From the records below, determine the number of lines containing "font". Output that number alone.
===== Data to examine
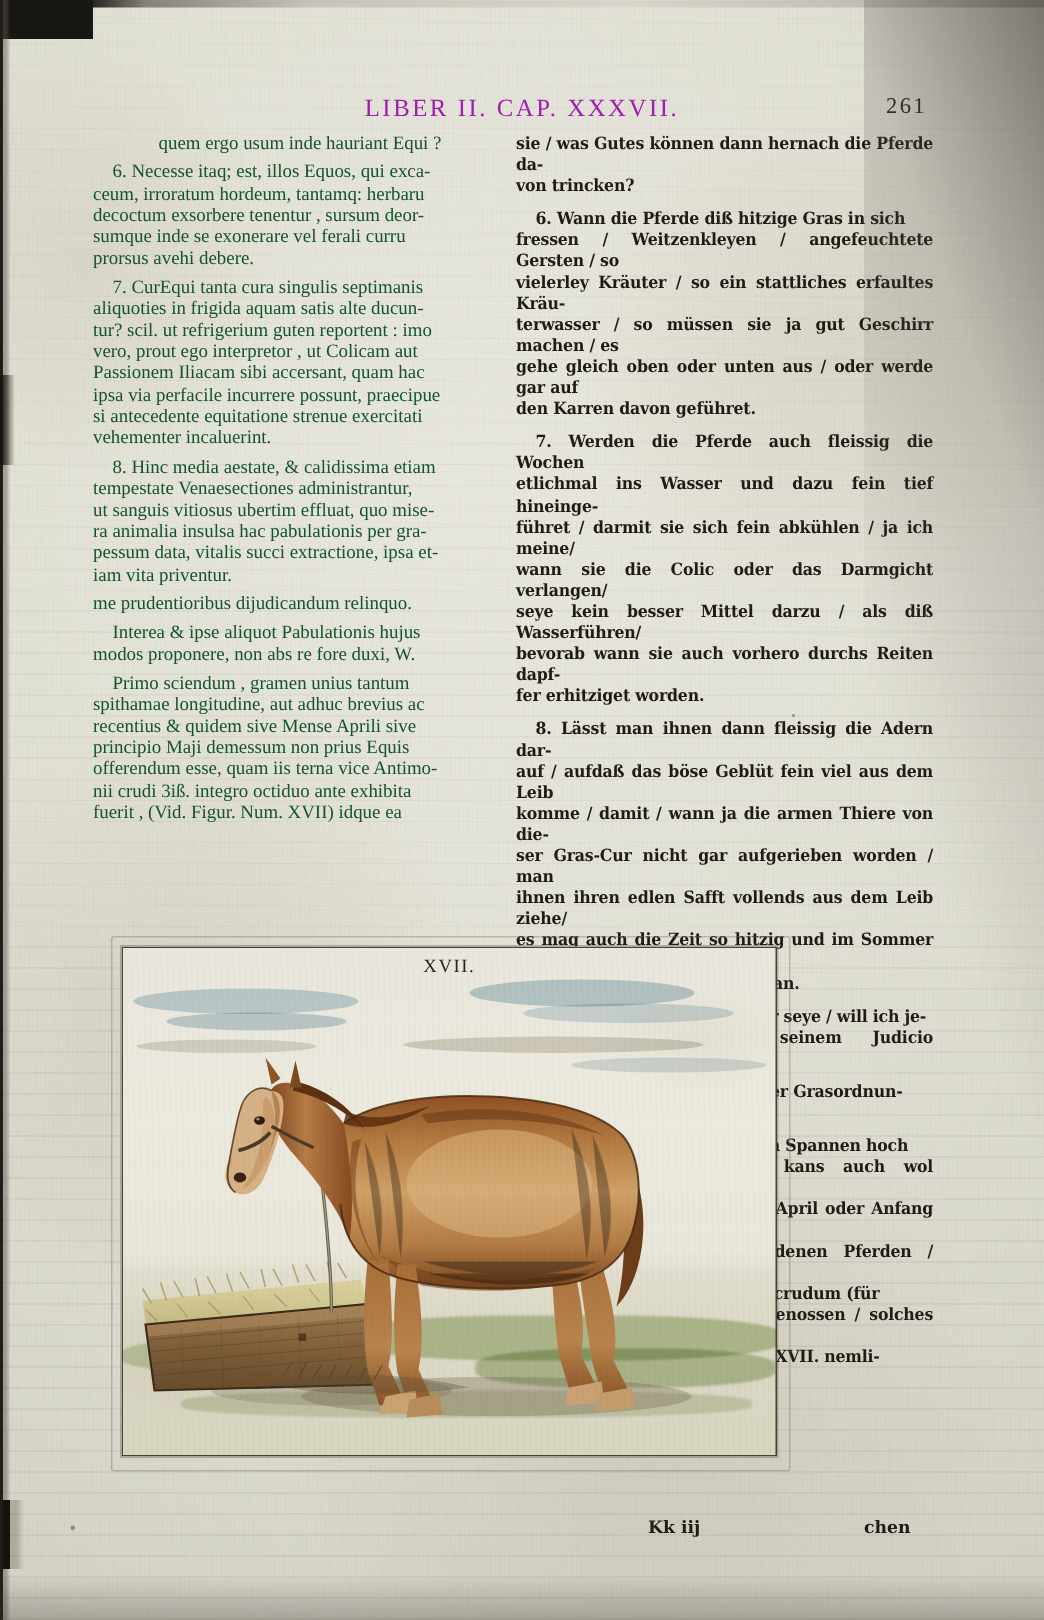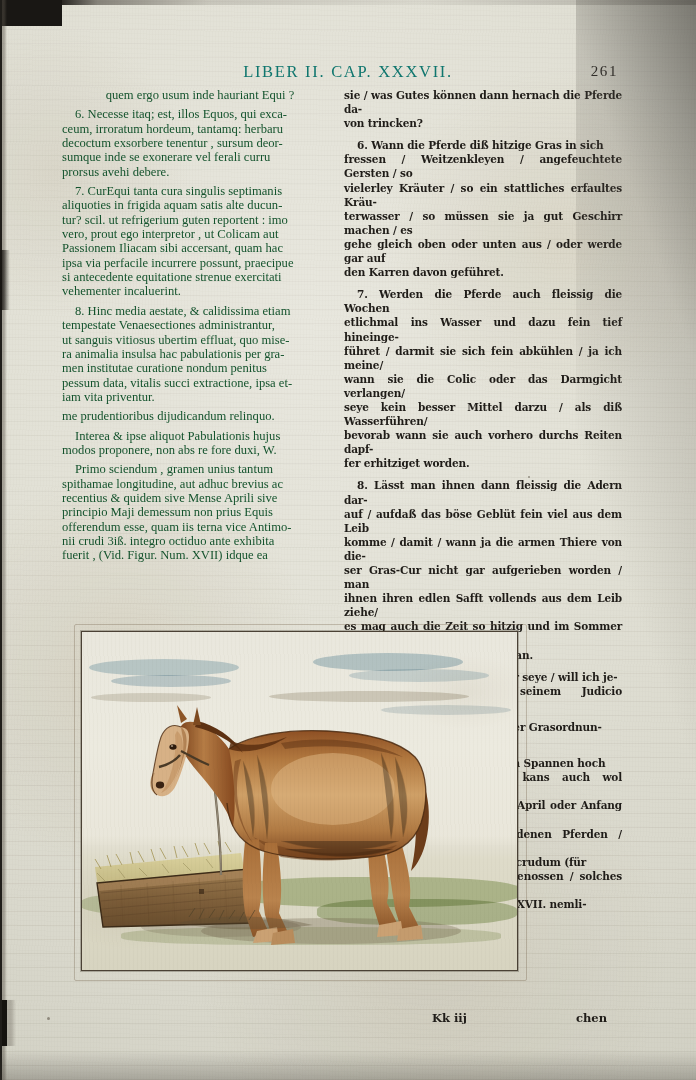--- a/index.html
+++ b/index.html
@@ -43,7 +43,7 @@
 
   
   .runhead{position:absolute;left:0;top:62px;width:696px;text-align:center;}
-  .runhead .t{font-size:16.5px;letter-spacing:1.7px;color:#0f766e;
+  .runhead .t{font-size:16.5px;letter-spacing:1.7px;color:#a21caf;
       font-family:"Liberation Serif",serif;}
   .pageno{position:absolute;right:78px;top:63px;font-size:15px;letter-spacing:1.6px;color:#262320;}
 

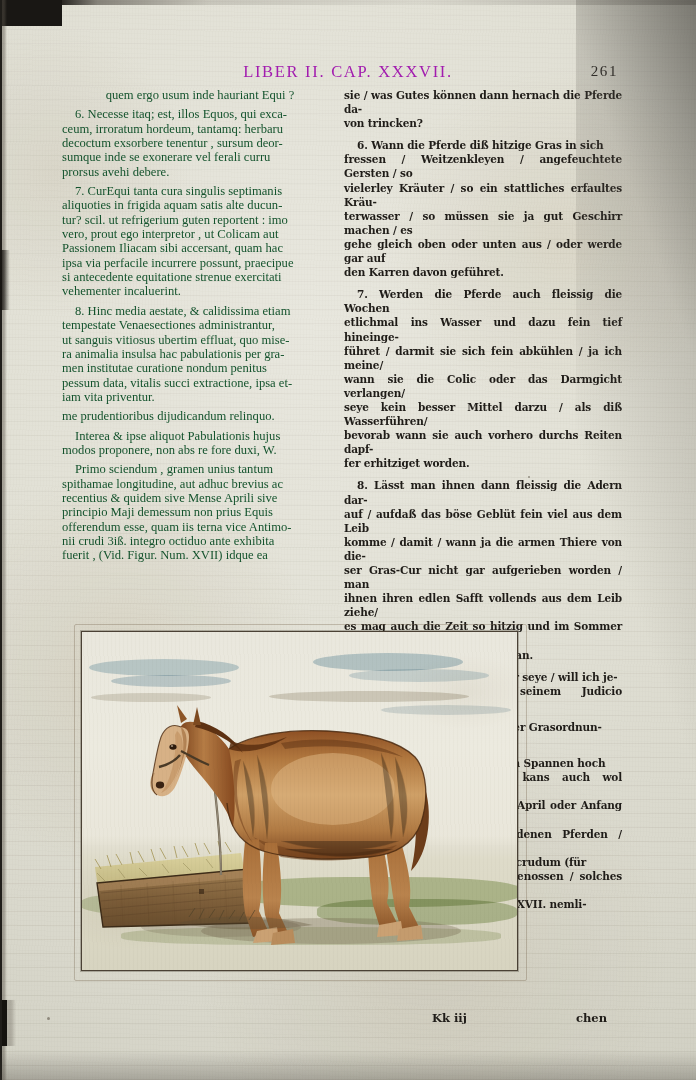--- a/index.html
+++ b/index.html
@@ -144,7 +144,6 @@
         <p>tempestate Venaesectiones administrantur,</p>
         <p>ut sanguis vitiosus ubertim effluat, quo mise-</p>
         <p>ra animalia insulsa hac pabulationis per gra-</p>
-        <p>men institutae curatione nondum penitus</p>
         <p>pessum data, vitalis succi extractione, ipsa et-</p>
         <p>iam vita priventur.</p>
         <div class="gap"></div>

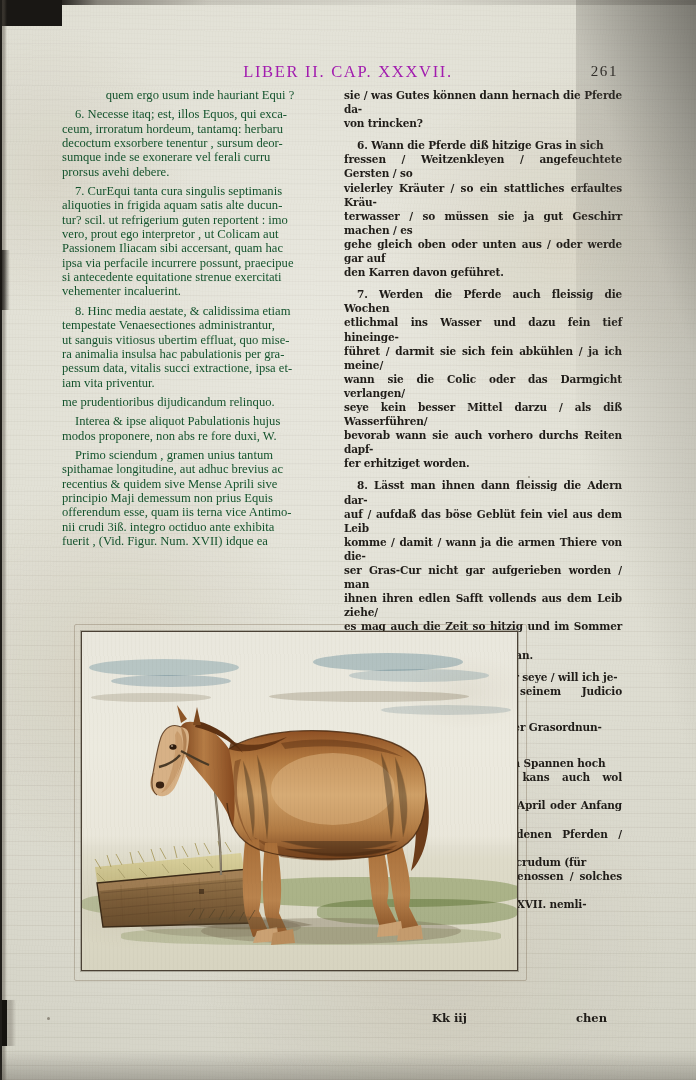--- a/index.html
+++ b/index.html
@@ -218,6 +218,7 @@
     <div class="cloud" style="left:10px;top:62px;width:120px;height:9px;background:#a9a08c;opacity:.34;"></div>
     <div class="cloud" style="left:300px;top:74px;width:130px;height:10px;background:#9aafbb;opacity:.34;"></div>
 
+    <div class="lbl-plate">XVII.</div>
 
     <div class="ground"></div>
==========
Solved problem. 4